[Front-end code change data]

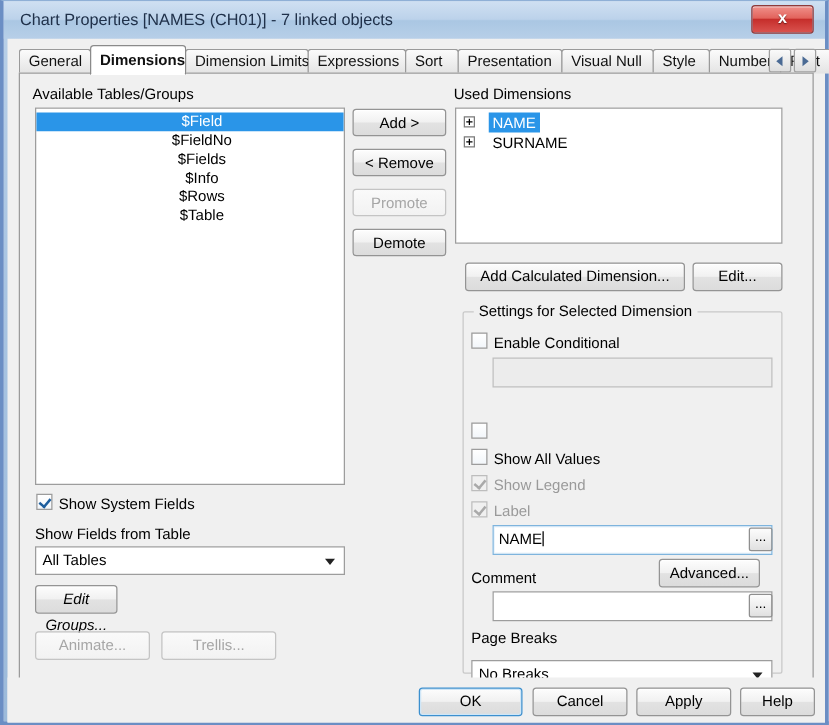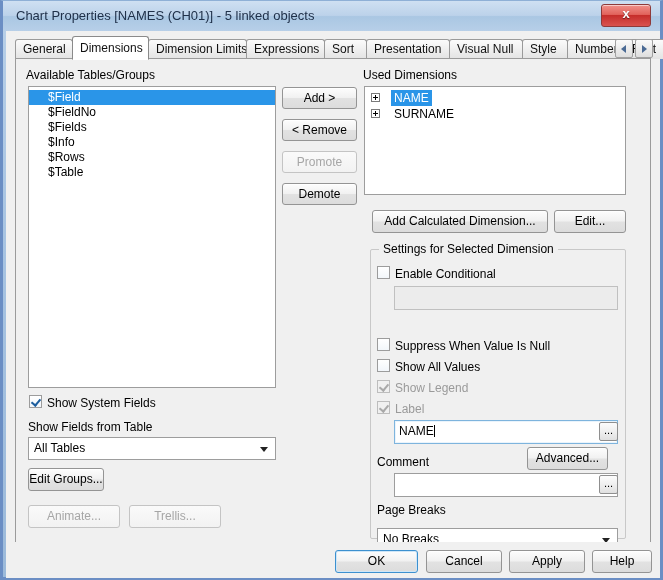"Chart Properties [NAMES (CH01)] -" div { text: 5 -> 7 }
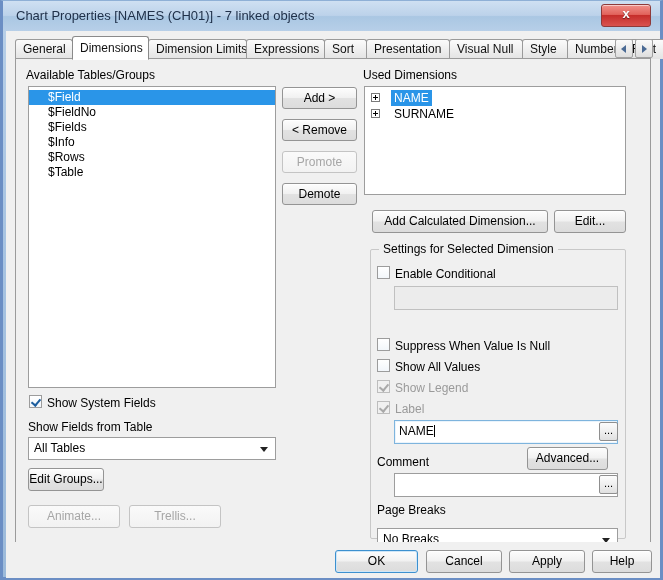"Dimensions" .tab.active { font-weight: normal -> bold }
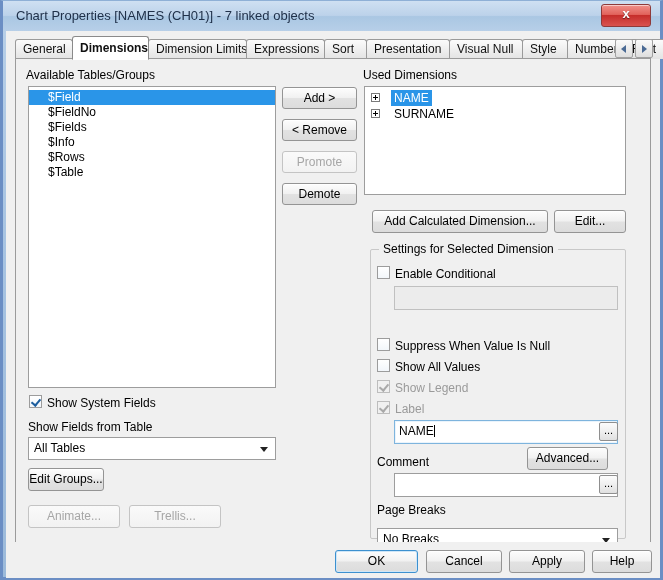"$Field" .litem { text-align: none -> center }
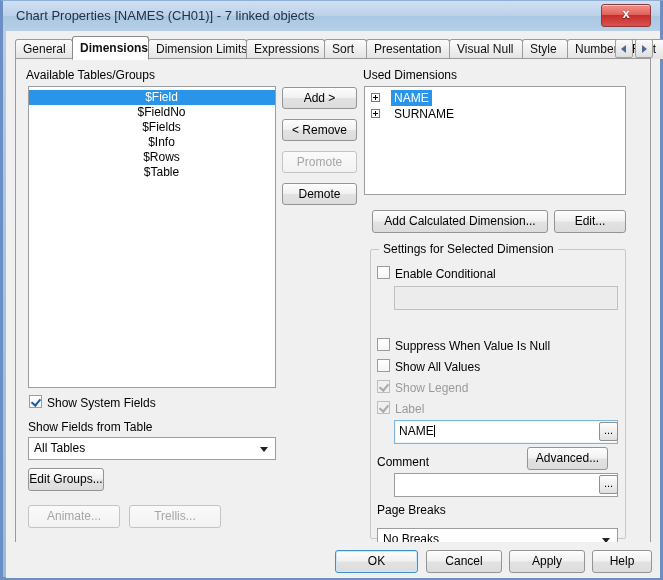"Suppress When Value Is Null" div.lbl { html: <div>Suppress When Value Is Null</div> -> none }
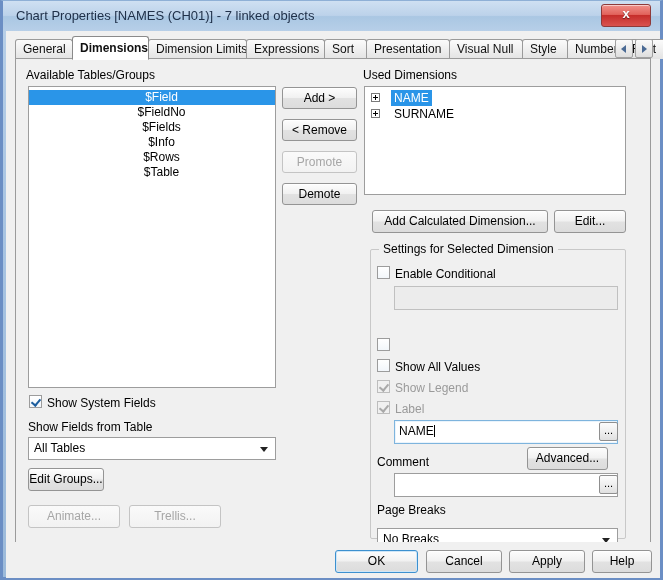"Edit Groups..." div.btn { font-style: none -> italic; width: 76px -> 66px }
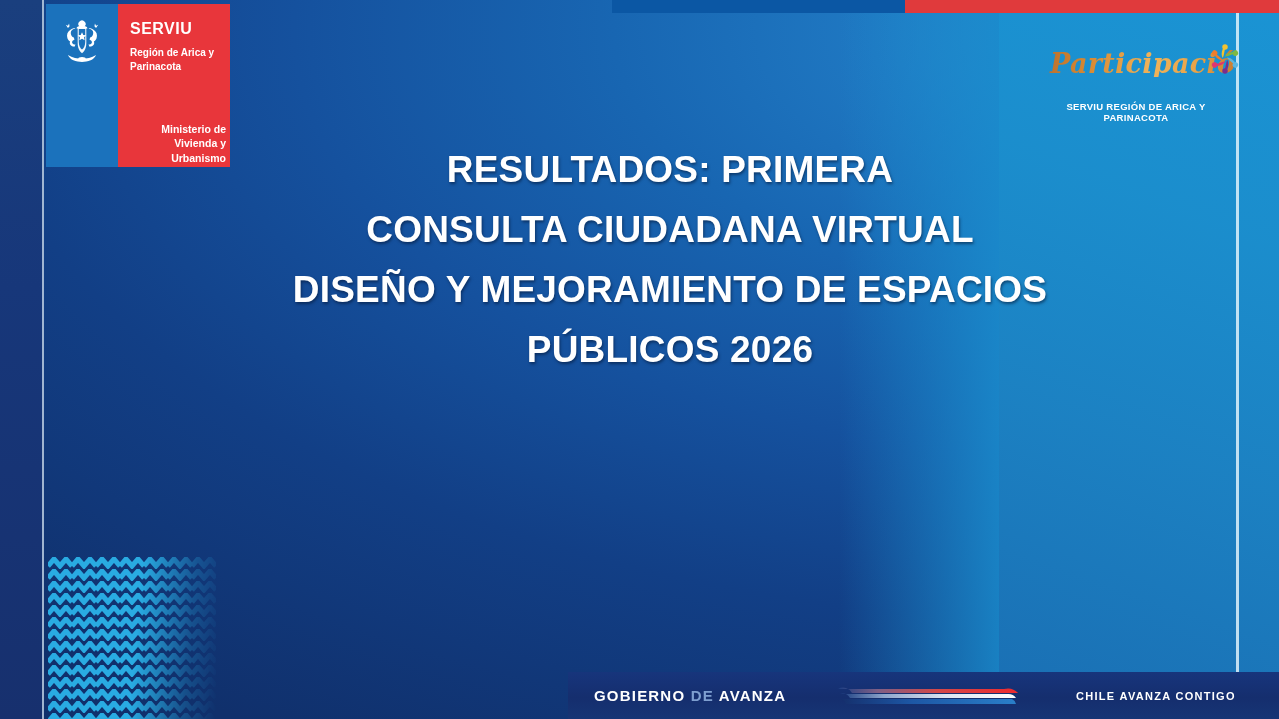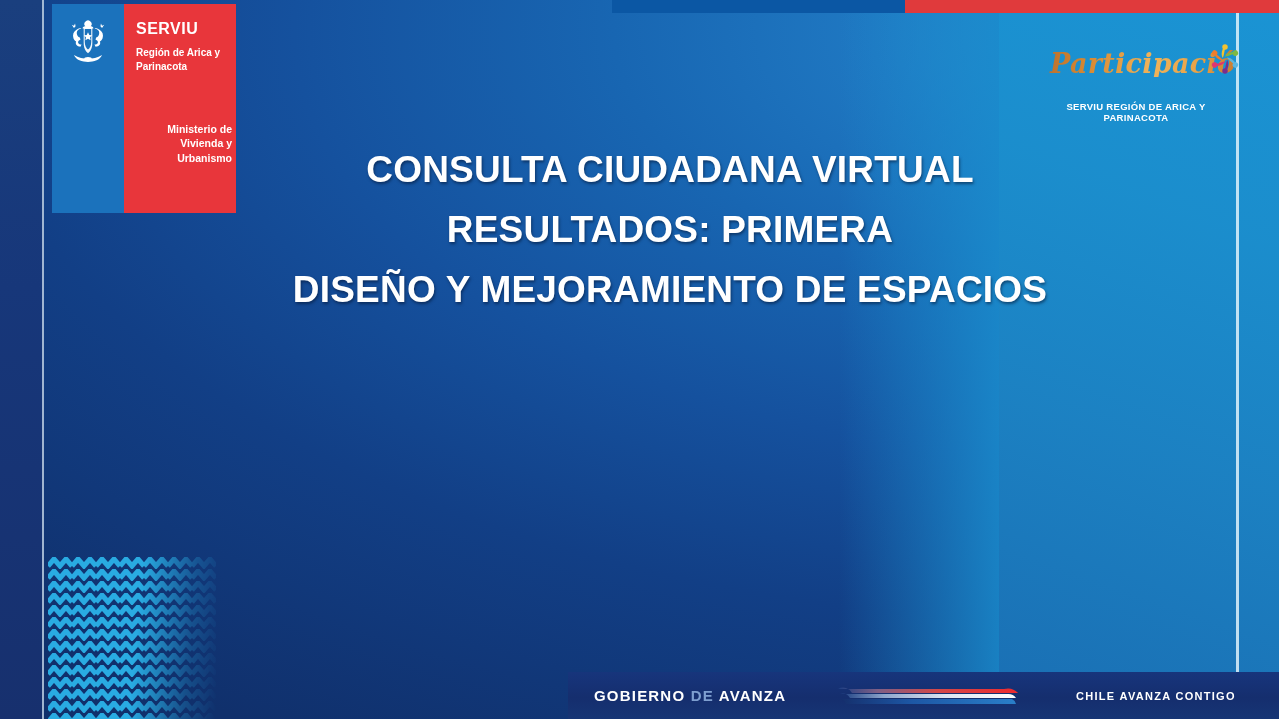"SERVIU" .serviu { height: 209px -> 163px; left: 52px -> 46px }
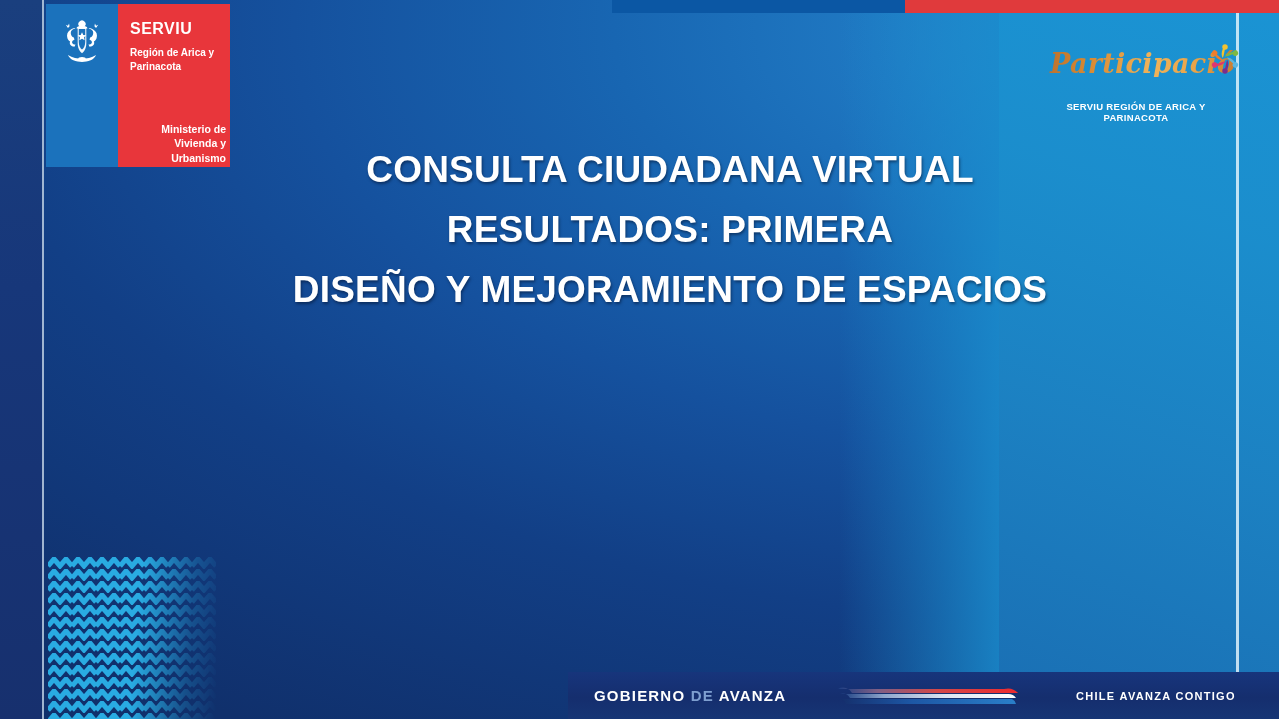"CONSULTA CIUDADANA VIRTUAL" span.title-line { order: before "RESULTADOS: PRIMERA" -> after "RESULTADOS: PRIMERA" }
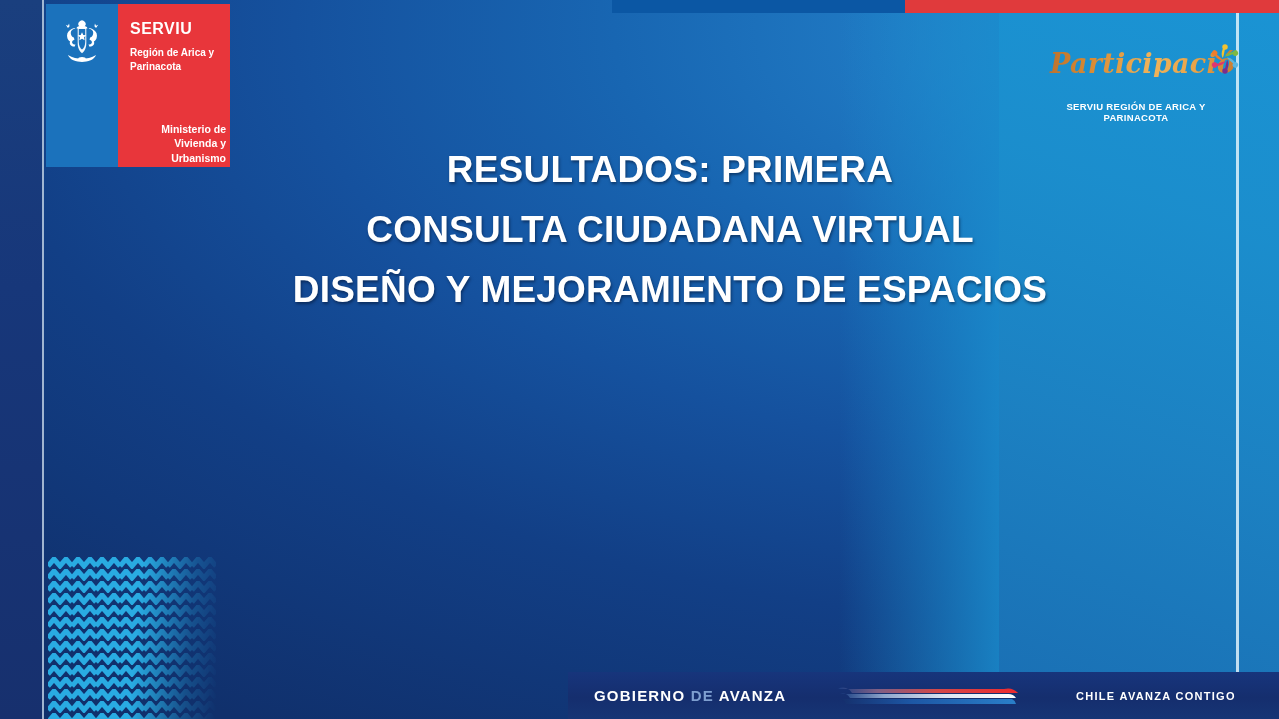"PÚBLICOS 2026" span.title-line { html: none -> <span>PÚBLICOS 2026</span> }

> [EXERCISE REQUIREMENTS]:
Where the line with "font-weight: normal ->" appears in the entries above, begin there and restate every line to the end word for word, minus the pictures.

> [WRITTEN RESPONSE]:
"Dimensions" .tab.active { font-weight: normal -> bold }
"$Field" .litem { text-align: none -> center }
"Suppress When Value Is Null" div.lbl { html: <div>Suppress When Value Is Null</div> -> none }
"Edit Groups..." div.btn { font-style: none -> italic; width: 76px -> 66px }
"SERVIU" .serviu { height: 209px -> 163px; left: 52px -> 46px }
"CONSULTA CIUDADANA VIRTUAL" span.title-line { order: before "RESULTADOS: PRIMERA" -> after "RESULTADOS: PRIMERA" }
"PÚBLICOS 2026" span.title-line { html: none -> <span>PÚBLICOS 2026</span> }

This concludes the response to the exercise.